Walcott, Derek. “Midsummer XXVII.” 1986. Brinkerhoff Poetry.
Summary
The speaker, presumably Walcott, stands with a view of the hills of the Caribbean island of St. Thomas. He notes that, on the island, things are “quietly American” (Line 1). A chain-link fence divides the beach from a ballpark. The fence’s holes say the word “umpire,” not “empire” (Line 4), and beyond that a pelican floats on the ocean, as cold as the one in Maine (Line 7). The speaker notes there is pink light on the water, indicating it is either sunrise or sunset. The light heats up the planes—”Cessnas” (Line 8)—parked on the airstrip, and the speaker likens the planes’ hangar to those that were built during “the last war” (Line 11)—likely World War II.
Soon after, the speaker notes that nighttime left a bad smell under the casuarina trees, which are found in the tropics. The people of the island walk on beaches that are fenced-off from the rest of the island. These “illegal immigrants” (Line 14), as the speaker calls them, envy tiny sea creatures—like “the smallest polyp[s]” (Line 15), individual anemones or coral organisms—because they belong to the island and have the “right to work” there (Line 15). The crabs and molluscs are citizens of the island, and even “the leaves have green cards” (Line 17) that allow them to live and work. Bulldozers work on the hills, kicking up dust. This industrial activity must be endured, the speaker states. Soon, the ocean looks like “sheets of zinc” (Line 20).

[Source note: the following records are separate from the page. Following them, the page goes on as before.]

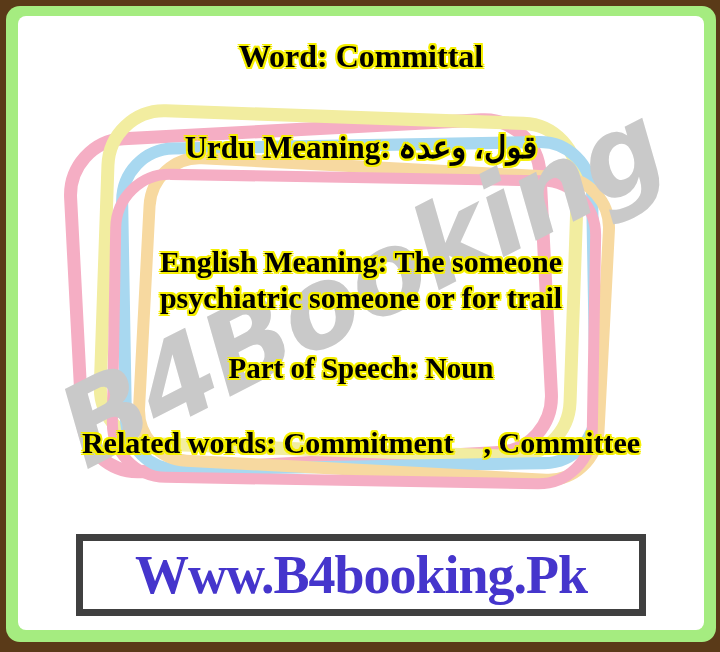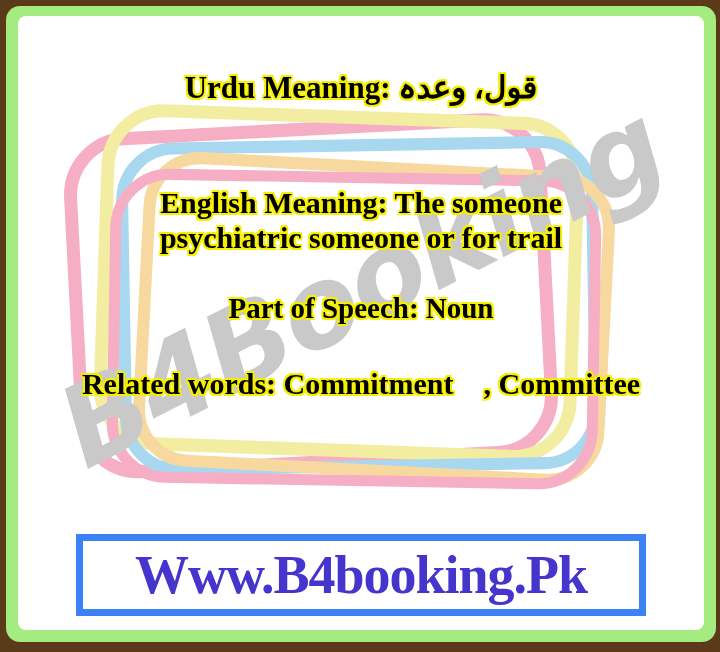"Word: Committal" div.line { html: none -> <div>Word: Committal</div> }
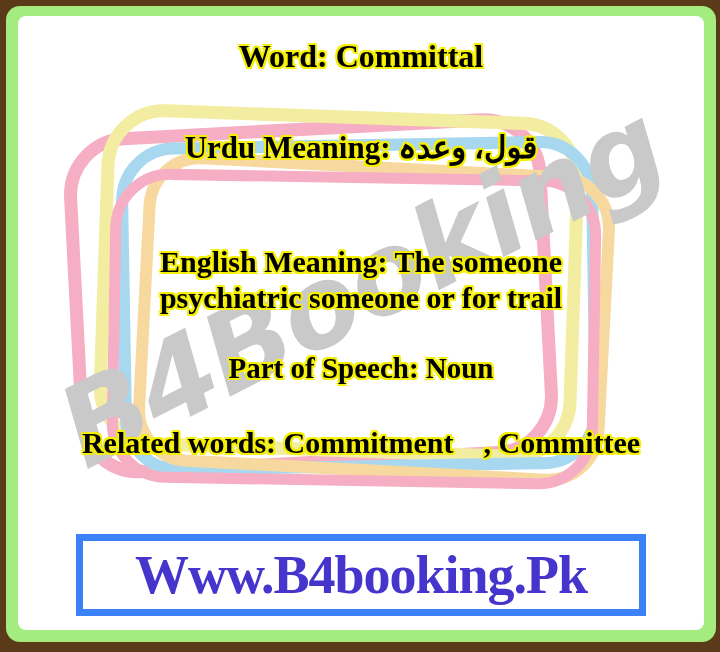"Www.B4booking.Pk" #url-banner { border: 7px solid #3b82f6 -> 7px solid #404040 }
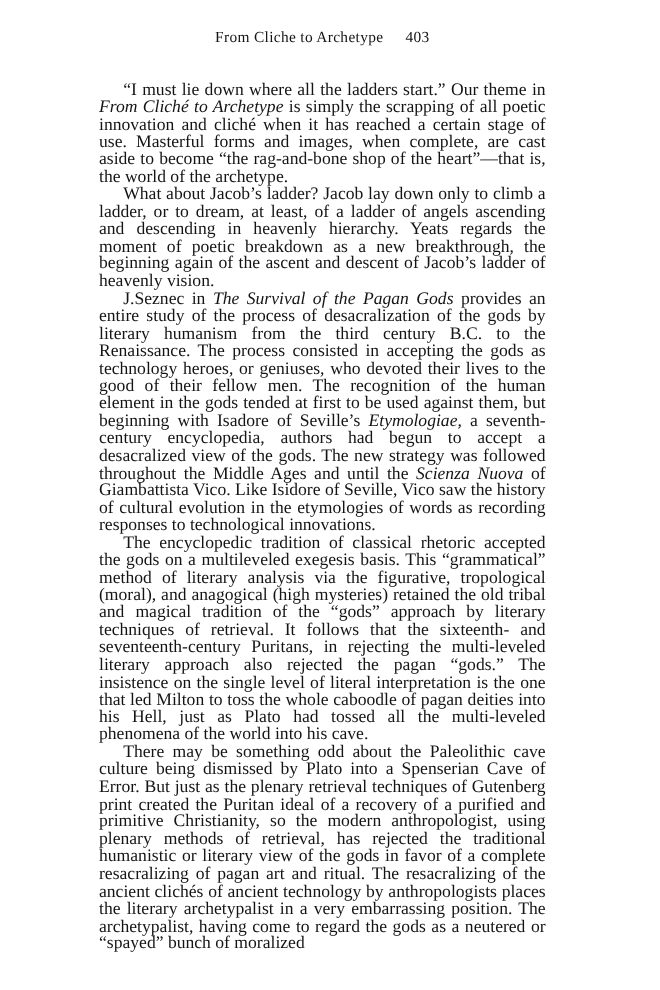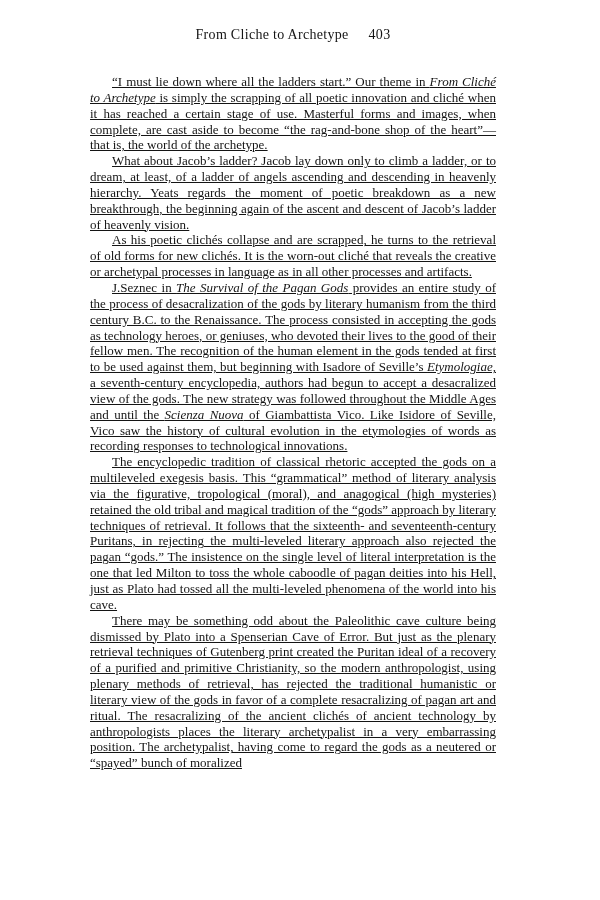"“I must lie down where" .page-body { font-size: 13px -> 16px; text-decoration: underline -> none }
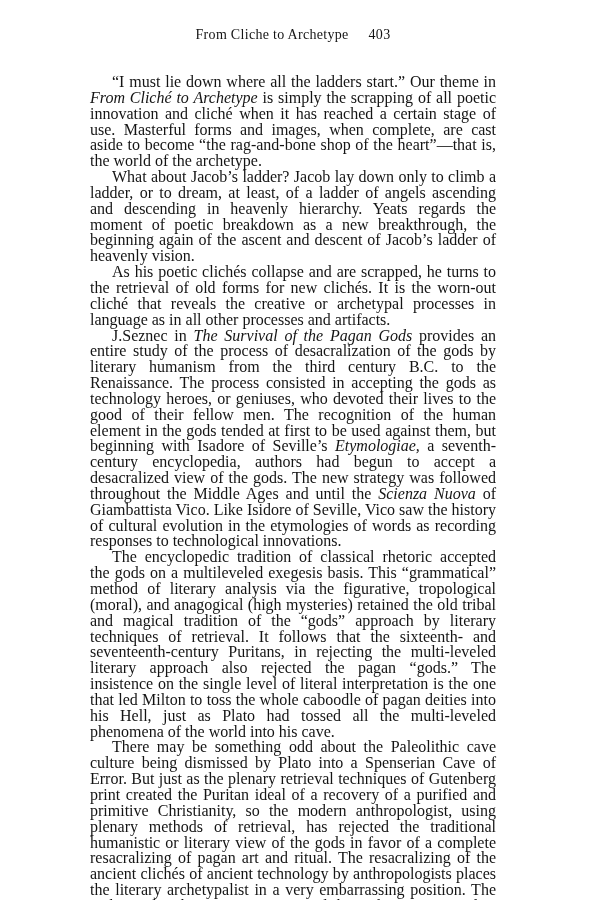"As his poetic clichés collapse" p.para { html: <p><span>As his poetic clichés collapse and are scrapped, he turns to the retrieval of old forms for new clichés. It is the worn-out cliché that reveals the creative or archetypal processes in language as in all other processes and artifacts.</span></p> -> none }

The speaker calls the rain “American” (Line 22) and says it stitches “stars in the sand” (Line 23). He notes he is also changing, or could be changed, even in his smallest cells, or “corpuscles” (Line 23). Migrants to the island are seeking what he fears: to see the starry American pattern the rain makes that mimics the stars on “the flag on the post office” (Line 25), and to feel the loyalty of the land changing underfoot (Line 26).